そんな事を話していると不意に他のクラスメイトから声を掛けられた。
「もしかして火神さんって同じ中学だった?」
声の主の方を振り返ると、そこには一方的に良く見知った顔が居たのだ。髪こそあの時に比べて伸びており、胸元まで伸びた髪をおさげにして結っている。活発そうな表情はそのままだ。
「えええ、え、えっと、みみ、三上さん?」
「そう、三上 悠輝よ。中学で見かけた事は有ったけど話すのは初めてね。宜しくね。」
「あ、あああ、かか、火神 聖です。よ、宜しくです。」
初めて正面から見たけど、活発なオーラに満ち溢れている。陰キャな私とは対照的な存在な気がした。これは恋敵でも有るが別の意味でも違う人種な気がする。
「火神さん、良かったら一緒のグループにならない? 同じ中学の子達も何人か集まる予定なんだけど。」
「え、あ、ああ、あの。」
私が急すぎるお誘いに慌てふためいていると、それを察したナギちゃんが助け舟を出してくれた。
「ゴメンね、ヒジリちゃんは既に私と一緒に組んでいるんだ。同じ中学だけで集まっちゃうと私が浮くと思って困っちゃってる様なの。」
「あ、そうなのね。それじゃ仕方ないわね。もし良かったら気軽に話しかけてね。」
そう言って颯爽と三上さんは自分のグループの子達と思わしき方へと移動した。
「まさか、三上さんも同じ学校で同じクラスだとは……。」
「ヒジリちゃん、そこは気が付きなさいよ。ちなみに三上さんはまだ諦めて無いのかしらね? ストーカーさんの情報網ではどうなってるの?」
「2年の終業式、クリスマスで失敗、バレンタインはお兄さんの方へ纏められてたわね。3年の夏祭りへのお誘いはレン君が先約なので断られて、クリスマスは稽古でそれどころじゃないと断れ、バレンタインは前の年と同じ結果ね。」
「調べる方も凄いけど、5回フラれて2回はスルーされてるのに折れないと言うメンタルが凄いわね。彼女も面白そうね。」
ナギちゃんが悪い顔になってる。興味が湧いたようだが、恋敵と同じグループになるだけは勘弁です。

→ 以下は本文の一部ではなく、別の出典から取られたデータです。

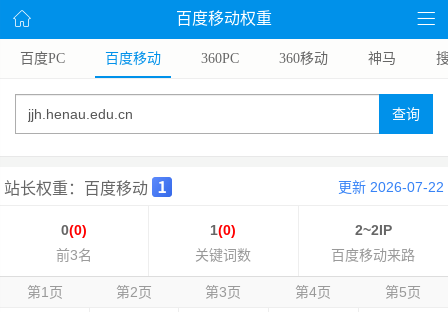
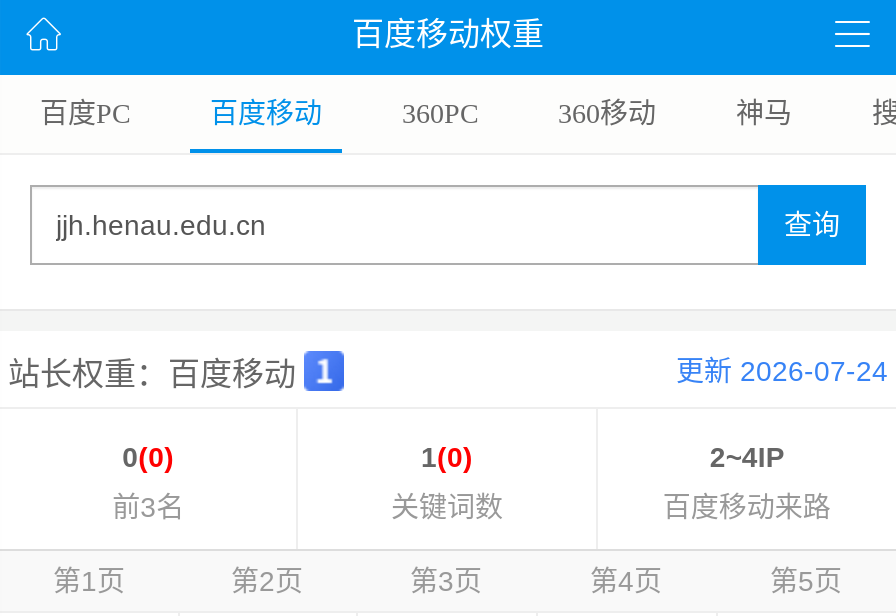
[338,179,444,195] 更新 2026-07-22 -> [676,356,888,388] 更新 2026-07-24
[355,222,392,238] 2~2IP -> [710,442,784,474] 2~4IP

「後で絶対ギクシャクするのが目に見えているから一緒のグループは嫌だからね?」
念の為にナギちゃんに釘を刺す。
「流石にいくら面白そうでも、それはやらないわよ。しかし三上さんは意図的に追いかけて来たのか、たまたま同じ高校になったのかは興味があるわね。」
「まぁ、機会が有れば分かるかもね。それよりも中庭に行って、部活を決めないと。」
そう言って私達は中庭へと向かう事にした。まぁ私は文化部以外の選択肢は無いのだが。
「そう言えばナギちゃんは何の部活にするの? 中学の時の部活も聞いた事無かったけど。」
「ん? 私はもう決めてるわよ、文芸部にね。ヒジリちゃんも決めて無いなら一緒に入ろ。」
ナギちゃんが笑顔で質問に答えて来た。文芸部か、確かに選択肢としては悪くないな。文章力が上がれば手紙をもっと上手に書けるだろうし。
「いいわね、では一緒に文芸部の勧誘を受けに行きましょうか。」
そう言って二人で笑いながら中庭へと歩いて行くのでした。